Battersea Dogs Home ( This is the prime site for choosing the dog you would adopt if you were in a position to adopt a dog, which you are not. At present, for example, I would adopt Hooch, who “loves cuddles and belly rubs”, if I were in a position to adopt a dog, which I’m not, although if I were in a position, I so would. Time Wasting Potential: As I rule, I can keep going for 17 days without even a toilet break. Other Stuff You Could Be Doing: Tons.

House To Home ( This offers great decorating tips should you ever decide to do up your house, which you haven’t touched for decades, but who is to say you won’t start on it tomorrow? Who, who, who? Time Wasting Potential: Can be teamed with trawling eBay for the tat you would bid for, if only you had the energy. Other Stuff You Could Be Doing: Calling in a man to fix the tumble dryer which hasn’t worked for two years.
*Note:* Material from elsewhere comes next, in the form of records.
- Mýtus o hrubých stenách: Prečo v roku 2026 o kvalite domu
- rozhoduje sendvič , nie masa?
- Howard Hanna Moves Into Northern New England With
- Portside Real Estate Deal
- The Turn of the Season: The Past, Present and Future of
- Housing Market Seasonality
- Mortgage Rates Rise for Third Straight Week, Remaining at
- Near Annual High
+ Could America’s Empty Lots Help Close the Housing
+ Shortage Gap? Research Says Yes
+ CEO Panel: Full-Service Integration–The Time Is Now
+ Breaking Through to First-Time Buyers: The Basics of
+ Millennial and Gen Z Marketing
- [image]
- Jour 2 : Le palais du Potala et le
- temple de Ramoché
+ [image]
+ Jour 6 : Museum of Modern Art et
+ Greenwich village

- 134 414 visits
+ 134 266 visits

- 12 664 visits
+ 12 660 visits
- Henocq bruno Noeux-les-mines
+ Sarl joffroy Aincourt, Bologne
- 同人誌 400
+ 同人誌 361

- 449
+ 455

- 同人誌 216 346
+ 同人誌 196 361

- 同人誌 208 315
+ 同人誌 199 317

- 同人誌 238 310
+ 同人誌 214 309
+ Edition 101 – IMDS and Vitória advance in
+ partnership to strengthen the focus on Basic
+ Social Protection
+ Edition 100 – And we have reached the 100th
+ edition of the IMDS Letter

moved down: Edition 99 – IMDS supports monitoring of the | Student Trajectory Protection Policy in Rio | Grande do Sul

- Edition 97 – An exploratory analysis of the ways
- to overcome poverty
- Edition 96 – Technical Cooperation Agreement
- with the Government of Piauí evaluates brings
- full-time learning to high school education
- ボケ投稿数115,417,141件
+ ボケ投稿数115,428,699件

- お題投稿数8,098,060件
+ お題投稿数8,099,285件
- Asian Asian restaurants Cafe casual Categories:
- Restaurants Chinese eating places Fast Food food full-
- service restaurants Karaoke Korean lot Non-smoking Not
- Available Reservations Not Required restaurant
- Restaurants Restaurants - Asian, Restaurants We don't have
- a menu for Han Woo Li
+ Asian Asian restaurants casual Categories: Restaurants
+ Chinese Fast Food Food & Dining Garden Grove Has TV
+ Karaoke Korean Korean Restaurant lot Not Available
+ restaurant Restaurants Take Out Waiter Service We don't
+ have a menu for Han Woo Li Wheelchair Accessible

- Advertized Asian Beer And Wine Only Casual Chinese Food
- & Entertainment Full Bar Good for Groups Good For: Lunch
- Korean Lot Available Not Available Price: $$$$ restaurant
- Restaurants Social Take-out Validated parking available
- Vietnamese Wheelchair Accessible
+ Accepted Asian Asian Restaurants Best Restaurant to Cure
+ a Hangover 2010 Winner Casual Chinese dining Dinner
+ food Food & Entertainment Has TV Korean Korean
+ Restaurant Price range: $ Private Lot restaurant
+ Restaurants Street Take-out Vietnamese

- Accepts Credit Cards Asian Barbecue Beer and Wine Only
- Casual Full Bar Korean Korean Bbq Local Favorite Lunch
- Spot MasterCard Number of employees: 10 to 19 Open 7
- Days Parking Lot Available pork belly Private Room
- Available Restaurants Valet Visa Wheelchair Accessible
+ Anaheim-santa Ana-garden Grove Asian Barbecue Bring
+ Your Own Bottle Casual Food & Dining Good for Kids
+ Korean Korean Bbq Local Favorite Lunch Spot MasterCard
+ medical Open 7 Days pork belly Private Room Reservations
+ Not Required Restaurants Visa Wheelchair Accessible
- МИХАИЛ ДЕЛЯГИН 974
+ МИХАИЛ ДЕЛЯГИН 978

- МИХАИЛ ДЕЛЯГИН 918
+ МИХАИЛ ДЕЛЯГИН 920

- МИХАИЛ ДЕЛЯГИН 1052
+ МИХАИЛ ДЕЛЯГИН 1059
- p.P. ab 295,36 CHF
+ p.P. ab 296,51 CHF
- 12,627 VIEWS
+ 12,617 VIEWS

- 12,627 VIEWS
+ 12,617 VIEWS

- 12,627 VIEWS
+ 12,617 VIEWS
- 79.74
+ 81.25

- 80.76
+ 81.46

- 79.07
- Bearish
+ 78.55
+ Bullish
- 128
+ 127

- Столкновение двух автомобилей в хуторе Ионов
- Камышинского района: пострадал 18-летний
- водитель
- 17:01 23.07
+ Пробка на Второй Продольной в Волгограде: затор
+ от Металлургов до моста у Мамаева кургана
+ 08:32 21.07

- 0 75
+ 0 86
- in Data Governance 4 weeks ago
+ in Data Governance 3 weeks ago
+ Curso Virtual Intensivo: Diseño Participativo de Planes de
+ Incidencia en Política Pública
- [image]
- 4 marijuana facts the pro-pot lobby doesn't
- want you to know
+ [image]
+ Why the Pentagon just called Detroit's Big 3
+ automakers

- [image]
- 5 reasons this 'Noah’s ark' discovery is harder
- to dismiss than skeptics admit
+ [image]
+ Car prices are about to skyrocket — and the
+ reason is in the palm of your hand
Daily Mail ( Essential daily reading if you are interested in despising every woman who has ever lived, as she’s bound to be either too fat or too thin, or too fat in a thin way, or too thin in a fat way. Time Wasting Potential: As endless as those fat/thin permutations. Other Stuff You Could Be Doing: Liking yourself. A bit.

Jessica The Hippo (YouTube). If you ever tire of Jessica, who has adopted a human family in South Africa and sleeps on their veranda under a frilly pink eiderdown, you are one weird person. Time Wasting Potential: A hippo! Sleeping under a pink frilly eiderdown! What is there to get bored of? Ever? Other Things You Could be Doing: Eating a lot of cheese, which isn’t good, so Jessica may be of positive benefit.

This is an excellent gift for anyone who has ever thought of taking the children swimming, going to the cinema, or actually doing some work – the fools! –  and has already been praised by Stephen Fry: “If it were the only book in the toilet,” he has said, “I might even pick it up.”